**Your assignment:**
Once you have counted the lines below that contain "Text", give that number and nothing else.

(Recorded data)
■ ■ ■ ■ ■ ■ ■

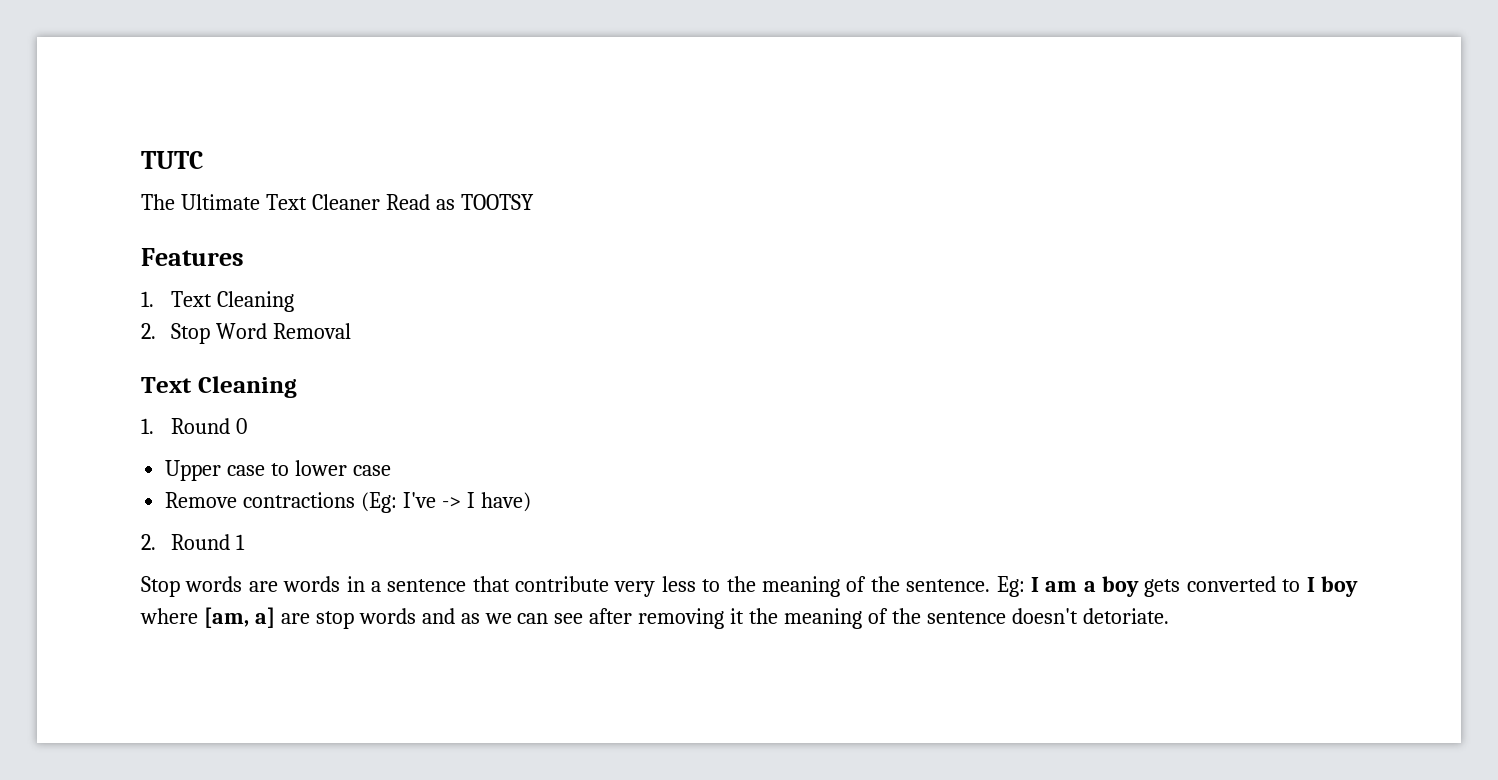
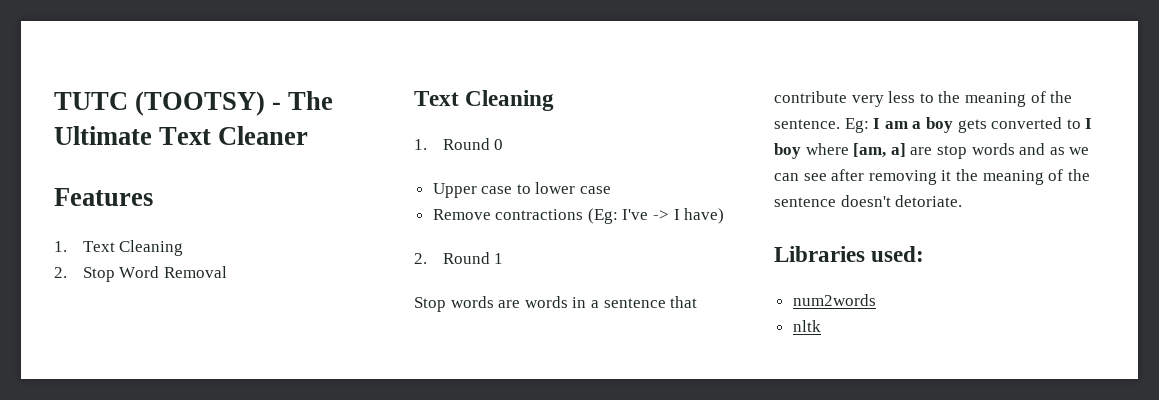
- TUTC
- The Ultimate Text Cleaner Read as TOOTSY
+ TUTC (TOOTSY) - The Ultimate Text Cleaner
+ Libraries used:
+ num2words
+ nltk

■ ■ ■ ■ ■ ■ ■

**Answer for this exercise:**
2